## Extracted material

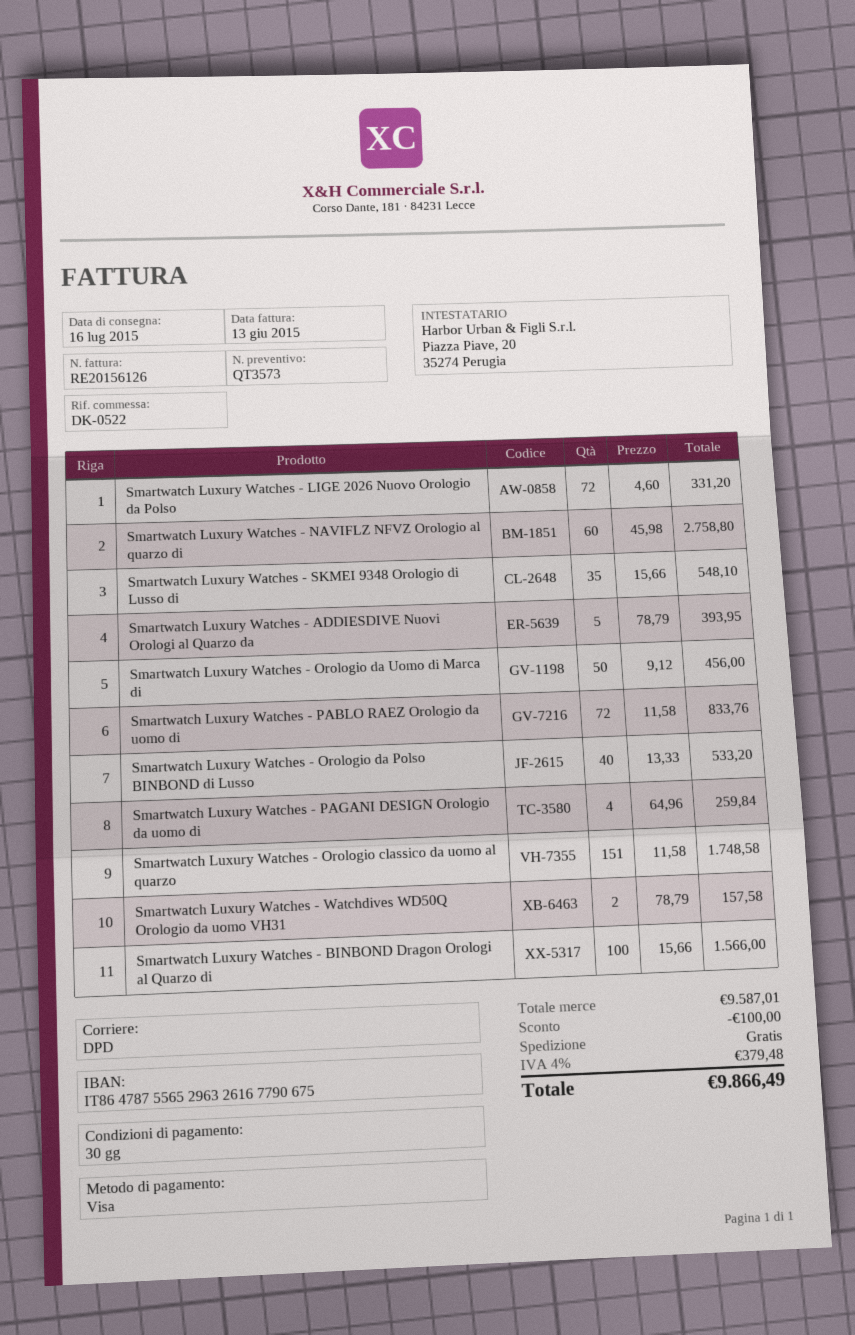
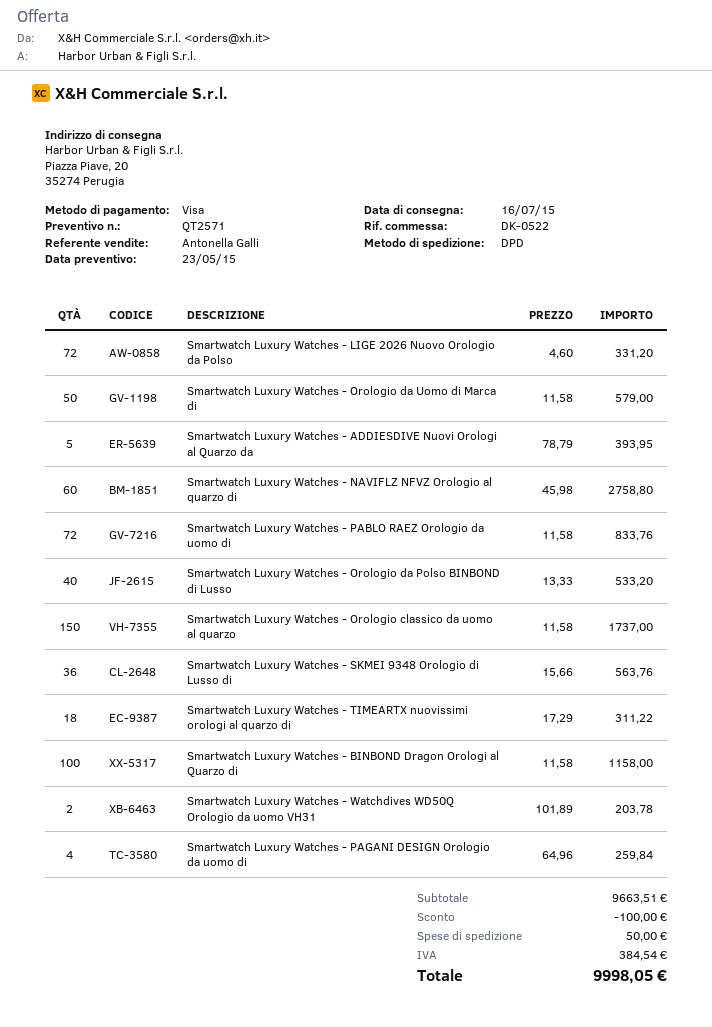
quote number: QT3573 -> QT2571
Smartwatch Luxury Watches - SKMEI 9348 Orologio di Lusso di: 35 x 15.66 = 548.10 -> 36 x 15.66 = 563.76
Smartwatch Luxury Watches - Orologio da Uomo di Marca di: 50 x 9.12 = 456.00 -> 50 x 11.58 = 579.00
Smartwatch Luxury Watches - Orologio classico da uomo al quarzo: 151 x 11.58 = 1748.58 -> 150 x 11.58 = 1737.00
Smartwatch Luxury Watches - Watchdives WD50Q Orologio da uomo VH31: 2 x 78.79 = 157.58 -> 2 x 101.89 = 203.78
Smartwatch Luxury Watches - BINBOND Dragon Orologi al Quarzo di: 100 x 15.66 = 1566.00 -> 100 x 11.58 = 1158.00
Smartwatch Luxury Watches - TIMEARTX nuovissimi orologi al quarzo di: none -> 18 x 17.29 = 311.22
subtotal: 9587.01 -> 9663.51
shipping: 0.00 -> 50.00
tax: 379.48 -> 384.54
total: 9866.49 -> 9998.05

## Aim of the task
Leave the pictures out and return each entry exactly.

## Answer for the task
quote number: QT3573 -> QT2571
Smartwatch Luxury Watches - SKMEI 9348 Orologio di Lusso di: 35 x 15.66 = 548.10 -> 36 x 15.66 = 563.76
Smartwatch Luxury Watches - Orologio da Uomo di Marca di: 50 x 9.12 = 456.00 -> 50 x 11.58 = 579.00
Smartwatch Luxury Watches - Orologio classico da uomo al quarzo: 151 x 11.58 = 1748.58 -> 150 x 11.58 = 1737.00
Smartwatch Luxury Watches - Watchdives WD50Q Orologio da uomo VH31: 2 x 78.79 = 157.58 -> 2 x 101.89 = 203.78
Smartwatch Luxury Watches - BINBOND Dragon Orologi al Quarzo di: 100 x 15.66 = 1566.00 -> 100 x 11.58 = 1158.00
Smartwatch Luxury Watches - TIMEARTX nuovissimi orologi al quarzo di: none -> 18 x 17.29 = 311.22
subtotal: 9587.01 -> 9663.51
shipping: 0.00 -> 50.00
tax: 379.48 -> 384.54
total: 9866.49 -> 9998.05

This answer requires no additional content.